Amazon.fr
Si l'on peut reprocher à Trent Reznor de n'être pas très productif, on ne pourra pas dire qu'il se moque de ses fans. Car même s'il met plusieurs années pour faire un album et qu'il décide, après son premier disque, de sortir un EP plutôt qu'un disque complet, il ne le fait pas à moitié. Huit morceaux sont présentés ici, dont deux placés en bonus cachés (plages 98 et 99), et pas des moindres.
Broken tient une place très importante dans la discographie de Nine Inch Nails. Il se place en rupture du premier album,
Pretty Hate Machine, remplaçant l'accompagnement presque uniquement électronique, par un déferlement de guitares électriques, sur fond de rythmes metal industriel, directement inspirés par les albums de Ministry de l'époque. Mais si la filiation est évidente, Trent Reznor n'oublie de marquer de son empreinte ce disque, bien au contraire.
Broken recèle de trésors, dévoilant une rage à peine contrôlée, mâtinée d'une forte mélancolie, frisant le désespoir. À travers des titres comme "Wish", "Gave Up", "Happiness In Slavery", le maître à penser de Nine Inch Nails expose ses angoisses, ses obsessions, et donne son avis sur une société moderne de plus en plus inhumaine. Un disque majeure de l'uvre de Trent Reznor, et de l'histoire du metal industriel.
--Romaric Bullier
Critique
La sortie de
Pretty Hate Machine a été suivie de tournées intensives qui ont beaucoup fait pour que le disque obtienne finalement un Disque de platine. C’est grâce à ces tournées – qui ont culminé avec les mémorables concerts dans le cadre du festival itinérant Lollapalooza, en 1991 – que Nine Inch Nails a gagné en popularité au début des années 90 et, surtout, que sa musique a gagné en radicalité.
Car c’est lors de ses tournées que le son qui définit
Broken a pris forme, voyant le groupe évoluer d’un rock synthétique entrelardé de guitares à un son metal plus poussé. N’en faisant qu’à sa tête, Trent Reznor ne compte pas donner, comme l’entend son label TVT une suite plus « grand public » à son premier album et collabore même, sous pseudo, à
Gub, album de Pigface (projet parallèle de Ministry), expérience dont il retire certainement quelques idées.

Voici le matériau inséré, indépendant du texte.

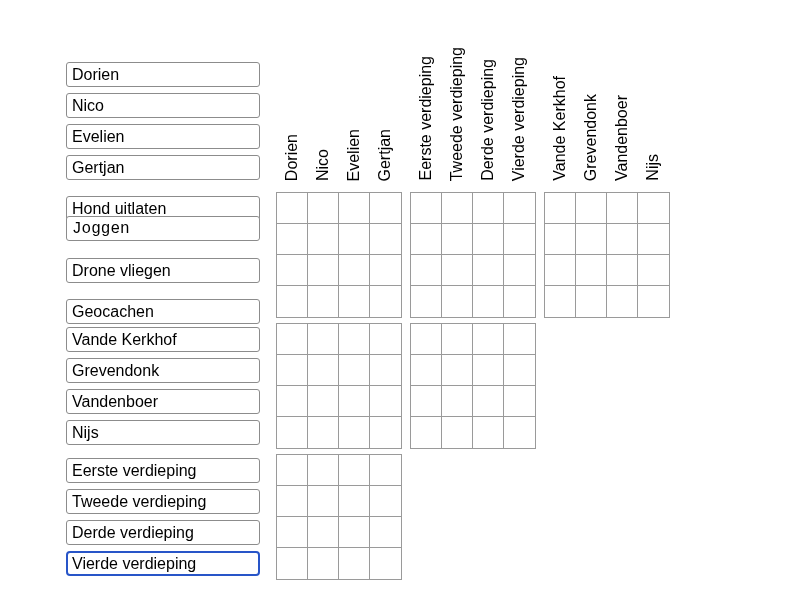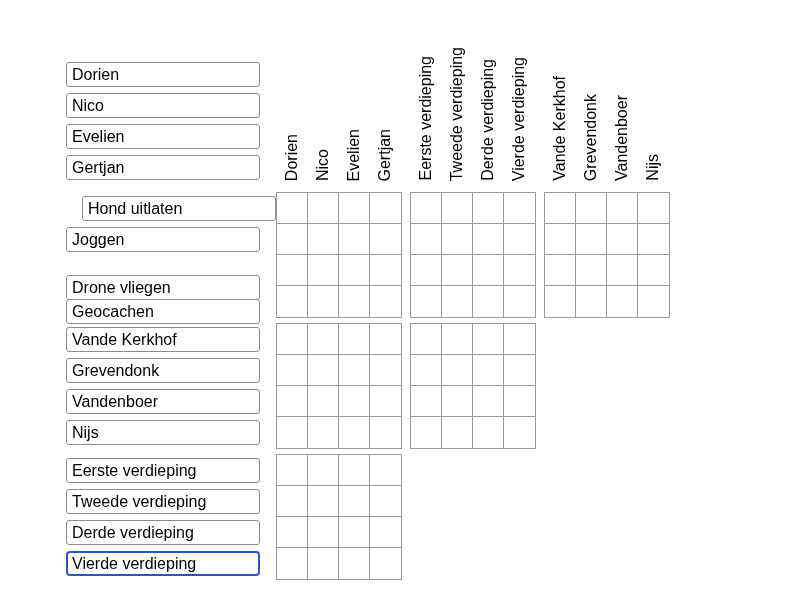"Hond uitlaten" input.label-box { margin-left: 16px -> none }
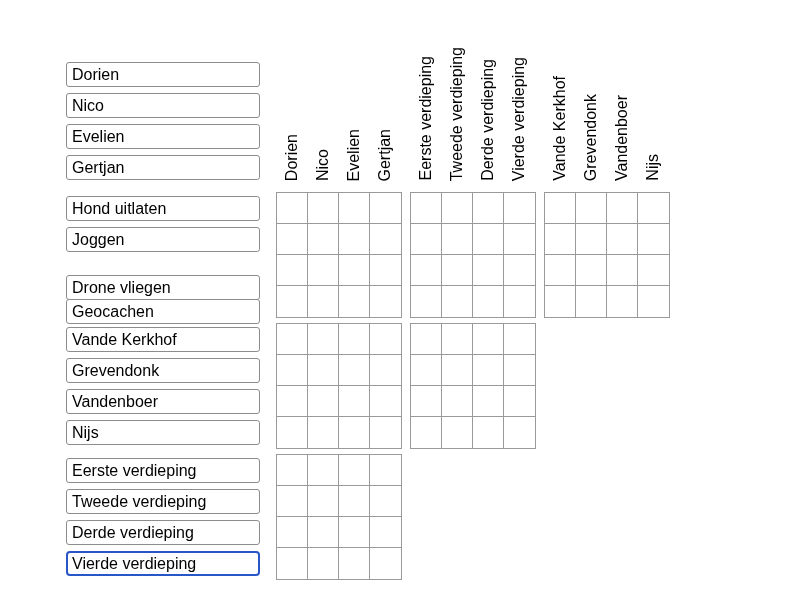"Joggen" input.label-box { font-family: none -> Liberation Mono, monospace; top: 227px -> 216px }
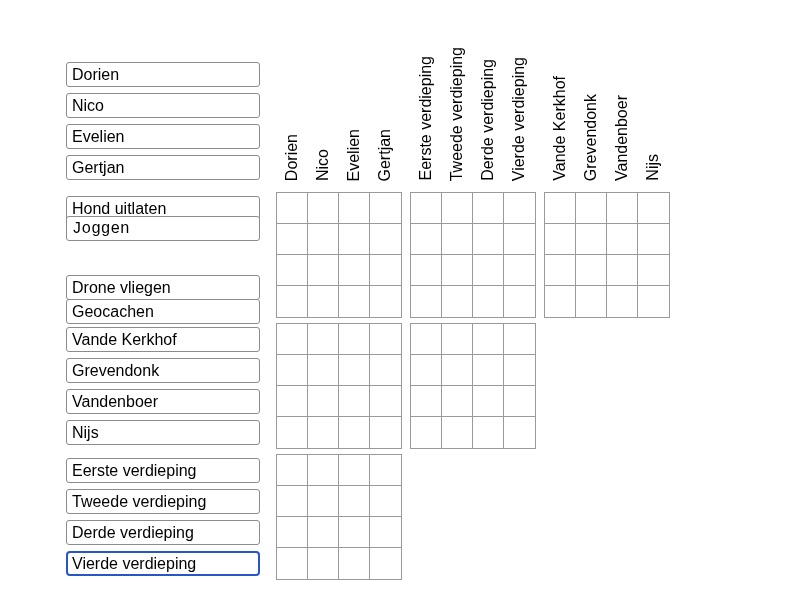"Drone vliegen" input.label-box { top: 275px -> 258px }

C’est donc en septembre 1992 que paraît
Broken, album clairement orienté metal et sur lequel il joue de tous les instruments (à l’exception de la batterie, laissée au fidèle Chris Vrenna, ainsi qu’à Martin Atkins sur
« Wish », ex-Public Image Ltd., croisé aussi chez Ministry et Pigface). Axé comme
Pretty Hate Machine sur des thématiques personnelles (autodestruction et haine de soi, solitude – ce que résume le titre d'un des morceaux : « Sauvez-moi, je suis en Enfer »…), l’album joue autant des
ambiances inquiétantes (l’intro
« Pinion » ou l’interlude
« Help Me I Am In Hell ») que de la décharge électrique proche parfois de la rage bruitiste de Big Black, ce qui rapproche par instants NIN de Ministry (
« Last », « Suck »...).
Encore une fois, la production est d’une minutie peu commune dans le monde du metal. Mais c’est précisément l’un des points forts de Nine Inch Nails que de ne rien faire de façon orthodoxe. Et c’est ainsi que Trent Reznor, de disque en disque défriche et ouvre de nouvelles possibilités au vaste genre, supposé dénué de finesse, qu’est le metal.
Outre le fascinant
« Wish », notons enfin l’étonnante reprise d’Adam & the Ants
« (You’re So) Physical », un des deux titres bonus de l’album (avec
« Suck », lesquels sont placés… en pistes 98 et 99) qui ferment ce mini-album captivant de bout en bout. Un incontournable du metal industriel.